*** Block opens ***
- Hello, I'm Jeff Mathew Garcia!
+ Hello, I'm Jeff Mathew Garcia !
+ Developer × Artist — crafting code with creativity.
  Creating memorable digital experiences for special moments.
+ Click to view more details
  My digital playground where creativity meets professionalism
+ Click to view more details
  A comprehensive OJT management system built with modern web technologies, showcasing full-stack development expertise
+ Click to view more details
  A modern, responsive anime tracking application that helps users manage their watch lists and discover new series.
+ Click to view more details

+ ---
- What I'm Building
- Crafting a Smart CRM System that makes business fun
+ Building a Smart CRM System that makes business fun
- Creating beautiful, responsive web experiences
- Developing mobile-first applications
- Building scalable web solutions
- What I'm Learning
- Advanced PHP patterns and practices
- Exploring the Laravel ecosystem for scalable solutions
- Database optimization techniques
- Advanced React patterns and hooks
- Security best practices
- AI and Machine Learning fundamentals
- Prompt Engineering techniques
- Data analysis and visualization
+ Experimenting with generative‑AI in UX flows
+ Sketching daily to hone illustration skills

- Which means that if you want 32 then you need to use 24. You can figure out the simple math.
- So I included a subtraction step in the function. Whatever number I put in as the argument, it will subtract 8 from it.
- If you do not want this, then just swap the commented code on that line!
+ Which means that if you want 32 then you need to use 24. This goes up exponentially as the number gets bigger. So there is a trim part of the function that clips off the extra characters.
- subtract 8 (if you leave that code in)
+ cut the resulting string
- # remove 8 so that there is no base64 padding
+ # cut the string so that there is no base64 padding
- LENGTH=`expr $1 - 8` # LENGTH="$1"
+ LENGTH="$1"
*** Block closes ***
▸ **Problem details**
Please give an exact copy of the entries above, from the line with "- Prompt Engineering techniques" down to the line with "- So I included", inclusive, and nothing else.

▸ **Exercise response**
- Prompt Engineering techniques
- Data analysis and visualization
+ Experimenting with generative‑AI in UX flows
+ Sketching daily to hone illustration skills

- Which means that if you want 32 then you need to use 24. You can figure out the simple math.
- So I included a subtraction step in the function. Whatever number I put in as the argument, it will subtract 8 from it.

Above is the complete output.